Avant une suspension jusqu'à jeudi, les députés ont approuvé plusieurs points de la loi sur les ONG, notamment la notification "des financements" ou l'"identification des donateurs, nationaux ou étrangers". Les ONG ont aussi interdiction de "recevoir des contributions financières destinées à des organisations à but politique".
- "Climat de peur" -
La Commission interaméricaine des droits de l'homme (CIDH) a lancé un "appel urgent" à l'Assemblée pour qu'elle n'adopte pas la loi, estimant qu'elle "restreindrait arbitrairement le droit d'association, la liberté d'expression (...) dans un contexte de fermeture de l'espace civique".

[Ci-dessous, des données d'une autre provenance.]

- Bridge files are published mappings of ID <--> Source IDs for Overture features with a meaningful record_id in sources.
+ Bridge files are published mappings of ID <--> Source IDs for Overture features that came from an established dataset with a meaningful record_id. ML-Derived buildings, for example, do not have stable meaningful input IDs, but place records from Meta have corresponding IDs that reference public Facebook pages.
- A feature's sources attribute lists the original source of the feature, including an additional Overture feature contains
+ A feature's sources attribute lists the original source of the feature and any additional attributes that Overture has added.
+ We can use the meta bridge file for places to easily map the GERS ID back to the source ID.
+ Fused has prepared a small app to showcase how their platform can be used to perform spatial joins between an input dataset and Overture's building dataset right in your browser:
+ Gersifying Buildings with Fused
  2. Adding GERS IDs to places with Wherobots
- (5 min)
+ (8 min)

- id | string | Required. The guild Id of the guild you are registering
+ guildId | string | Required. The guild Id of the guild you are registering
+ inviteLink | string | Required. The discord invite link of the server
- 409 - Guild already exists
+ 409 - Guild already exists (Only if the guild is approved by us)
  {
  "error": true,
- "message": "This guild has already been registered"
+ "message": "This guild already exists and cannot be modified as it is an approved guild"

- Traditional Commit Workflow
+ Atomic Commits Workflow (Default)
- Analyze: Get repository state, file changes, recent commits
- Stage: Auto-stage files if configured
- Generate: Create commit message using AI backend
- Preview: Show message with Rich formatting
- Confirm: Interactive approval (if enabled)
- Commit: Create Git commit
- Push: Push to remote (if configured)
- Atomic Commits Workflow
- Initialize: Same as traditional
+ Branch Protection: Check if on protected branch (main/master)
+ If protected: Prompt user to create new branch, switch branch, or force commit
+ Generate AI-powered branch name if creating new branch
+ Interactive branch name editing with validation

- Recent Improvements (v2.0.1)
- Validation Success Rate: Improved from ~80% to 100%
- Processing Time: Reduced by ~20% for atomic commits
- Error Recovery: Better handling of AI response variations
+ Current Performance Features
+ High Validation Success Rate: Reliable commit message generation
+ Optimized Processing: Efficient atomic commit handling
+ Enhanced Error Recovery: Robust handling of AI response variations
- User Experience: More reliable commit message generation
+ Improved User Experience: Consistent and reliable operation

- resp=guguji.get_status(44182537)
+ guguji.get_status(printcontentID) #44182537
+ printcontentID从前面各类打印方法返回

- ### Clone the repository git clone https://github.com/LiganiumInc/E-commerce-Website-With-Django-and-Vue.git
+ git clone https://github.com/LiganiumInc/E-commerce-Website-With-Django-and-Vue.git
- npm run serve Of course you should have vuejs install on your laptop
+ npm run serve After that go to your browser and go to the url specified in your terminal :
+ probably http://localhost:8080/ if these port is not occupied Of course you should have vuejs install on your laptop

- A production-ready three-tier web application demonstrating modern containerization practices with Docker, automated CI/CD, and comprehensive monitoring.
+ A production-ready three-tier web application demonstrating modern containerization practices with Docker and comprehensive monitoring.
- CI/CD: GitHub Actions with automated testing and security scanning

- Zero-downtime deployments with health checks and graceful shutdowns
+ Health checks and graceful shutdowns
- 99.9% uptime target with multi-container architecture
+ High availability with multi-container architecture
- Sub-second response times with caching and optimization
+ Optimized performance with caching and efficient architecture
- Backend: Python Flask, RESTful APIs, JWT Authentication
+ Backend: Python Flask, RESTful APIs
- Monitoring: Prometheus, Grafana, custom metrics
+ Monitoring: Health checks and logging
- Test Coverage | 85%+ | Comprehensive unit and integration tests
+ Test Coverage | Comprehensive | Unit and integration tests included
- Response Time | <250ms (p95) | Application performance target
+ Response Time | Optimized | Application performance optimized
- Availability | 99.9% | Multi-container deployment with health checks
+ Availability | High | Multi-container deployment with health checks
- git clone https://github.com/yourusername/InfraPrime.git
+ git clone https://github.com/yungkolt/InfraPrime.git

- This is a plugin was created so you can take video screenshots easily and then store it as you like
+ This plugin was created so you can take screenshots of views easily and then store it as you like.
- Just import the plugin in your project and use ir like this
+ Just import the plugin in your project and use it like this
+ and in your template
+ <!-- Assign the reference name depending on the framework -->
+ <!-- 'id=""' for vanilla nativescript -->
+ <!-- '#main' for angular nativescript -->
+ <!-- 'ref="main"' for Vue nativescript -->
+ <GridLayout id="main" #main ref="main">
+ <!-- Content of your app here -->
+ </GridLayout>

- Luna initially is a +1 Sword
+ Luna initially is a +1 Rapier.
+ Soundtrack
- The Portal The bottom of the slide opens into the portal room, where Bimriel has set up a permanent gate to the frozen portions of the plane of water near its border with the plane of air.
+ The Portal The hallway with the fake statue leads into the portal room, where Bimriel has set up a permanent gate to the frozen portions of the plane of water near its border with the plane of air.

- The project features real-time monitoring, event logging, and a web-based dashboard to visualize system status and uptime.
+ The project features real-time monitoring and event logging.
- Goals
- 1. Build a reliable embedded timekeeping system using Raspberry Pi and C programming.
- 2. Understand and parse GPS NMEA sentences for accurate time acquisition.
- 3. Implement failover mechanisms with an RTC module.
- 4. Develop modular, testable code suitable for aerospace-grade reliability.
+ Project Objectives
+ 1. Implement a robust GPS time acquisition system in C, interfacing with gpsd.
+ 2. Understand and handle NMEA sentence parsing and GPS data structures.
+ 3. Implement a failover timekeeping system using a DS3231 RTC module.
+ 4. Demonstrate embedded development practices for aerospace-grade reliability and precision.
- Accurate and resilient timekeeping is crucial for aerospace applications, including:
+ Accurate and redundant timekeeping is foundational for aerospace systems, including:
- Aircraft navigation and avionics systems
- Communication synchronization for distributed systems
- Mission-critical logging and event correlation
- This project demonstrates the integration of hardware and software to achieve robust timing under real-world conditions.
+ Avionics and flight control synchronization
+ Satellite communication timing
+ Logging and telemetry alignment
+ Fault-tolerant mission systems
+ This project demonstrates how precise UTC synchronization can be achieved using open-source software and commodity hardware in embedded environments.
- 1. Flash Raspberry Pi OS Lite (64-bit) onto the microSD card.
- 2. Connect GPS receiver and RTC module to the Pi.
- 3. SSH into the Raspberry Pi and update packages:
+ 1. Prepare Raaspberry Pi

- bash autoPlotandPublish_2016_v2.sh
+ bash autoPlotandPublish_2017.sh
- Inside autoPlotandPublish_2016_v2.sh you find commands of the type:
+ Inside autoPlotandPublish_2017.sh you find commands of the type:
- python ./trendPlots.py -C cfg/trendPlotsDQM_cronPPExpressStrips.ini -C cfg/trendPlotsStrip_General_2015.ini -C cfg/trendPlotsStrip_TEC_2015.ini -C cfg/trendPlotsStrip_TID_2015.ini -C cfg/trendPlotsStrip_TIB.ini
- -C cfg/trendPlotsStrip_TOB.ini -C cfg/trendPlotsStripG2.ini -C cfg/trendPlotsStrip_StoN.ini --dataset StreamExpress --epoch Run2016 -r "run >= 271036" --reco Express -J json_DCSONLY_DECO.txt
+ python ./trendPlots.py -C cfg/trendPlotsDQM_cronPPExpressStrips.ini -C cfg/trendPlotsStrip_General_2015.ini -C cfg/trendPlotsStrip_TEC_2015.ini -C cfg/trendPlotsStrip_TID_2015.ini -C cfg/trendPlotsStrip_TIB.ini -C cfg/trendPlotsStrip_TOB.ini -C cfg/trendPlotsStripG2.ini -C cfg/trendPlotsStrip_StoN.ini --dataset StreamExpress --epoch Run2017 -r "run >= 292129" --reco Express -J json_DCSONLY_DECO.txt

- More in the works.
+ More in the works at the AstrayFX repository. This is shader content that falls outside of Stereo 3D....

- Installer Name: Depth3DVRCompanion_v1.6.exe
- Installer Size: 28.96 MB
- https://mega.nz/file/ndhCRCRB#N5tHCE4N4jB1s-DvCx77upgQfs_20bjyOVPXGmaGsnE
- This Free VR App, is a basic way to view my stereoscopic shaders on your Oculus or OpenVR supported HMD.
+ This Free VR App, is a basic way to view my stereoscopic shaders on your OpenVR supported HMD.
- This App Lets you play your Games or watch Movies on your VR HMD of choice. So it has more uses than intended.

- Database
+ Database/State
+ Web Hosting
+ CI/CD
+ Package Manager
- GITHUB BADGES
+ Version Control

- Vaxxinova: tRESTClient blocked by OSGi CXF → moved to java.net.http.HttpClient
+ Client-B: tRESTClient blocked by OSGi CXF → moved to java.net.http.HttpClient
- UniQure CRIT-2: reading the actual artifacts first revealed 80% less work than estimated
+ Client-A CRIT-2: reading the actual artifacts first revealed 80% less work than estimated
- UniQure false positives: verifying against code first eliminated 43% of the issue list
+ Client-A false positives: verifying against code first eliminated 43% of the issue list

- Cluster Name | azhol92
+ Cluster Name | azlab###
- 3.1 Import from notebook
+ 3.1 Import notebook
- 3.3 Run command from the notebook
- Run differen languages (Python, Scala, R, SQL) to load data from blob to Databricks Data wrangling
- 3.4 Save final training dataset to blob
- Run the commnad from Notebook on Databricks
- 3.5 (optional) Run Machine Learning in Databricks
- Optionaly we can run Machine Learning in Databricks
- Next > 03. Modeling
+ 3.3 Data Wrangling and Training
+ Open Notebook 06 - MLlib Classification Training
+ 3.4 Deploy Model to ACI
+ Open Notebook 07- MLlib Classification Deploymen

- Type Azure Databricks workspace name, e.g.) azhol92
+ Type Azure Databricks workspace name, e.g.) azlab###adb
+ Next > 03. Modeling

Autre axe de travail: "le fonctionnement des réseaux sociaux". Depuis l'élection, M. Maduro les attaque régulièrement, assurant qu'ils tentent de déstabiliser le pays et mettre en doute la validité de sa réélection. Il a fait suspendre X pour 10 jours et a lancé une campagne de boycott de WhatsApp.
Le Parlement va aussi se pencher sur un projet de "loi contre le fascisme" avec des amendes pouvant aller jusqu'à 100.000 dollars ou l'interdiction pure et simple pour les entreprises, organisations ou médias qui "incitent au fascisme".
Le Haut-Commissaire de l'ONU aux droits humains, Volker Türk a appelé les autorités à ne pas "adopter ces lois et toute autre loi qui porte atteinte à l'espace civique et démocratique dans le pays."
"Il est particulièrement troublant que tant de personnes soient détenues, accusées ou inculpées pour incitation à la haine ou en vertu de la législation antiterroriste", a-t-il souligné.
"Dans un climat de peur, il est impossible de mettre en œuvre les principes démocratiques et de protéger les droits humains", a ajouté sa porte-parole, Ravina Shamdasani.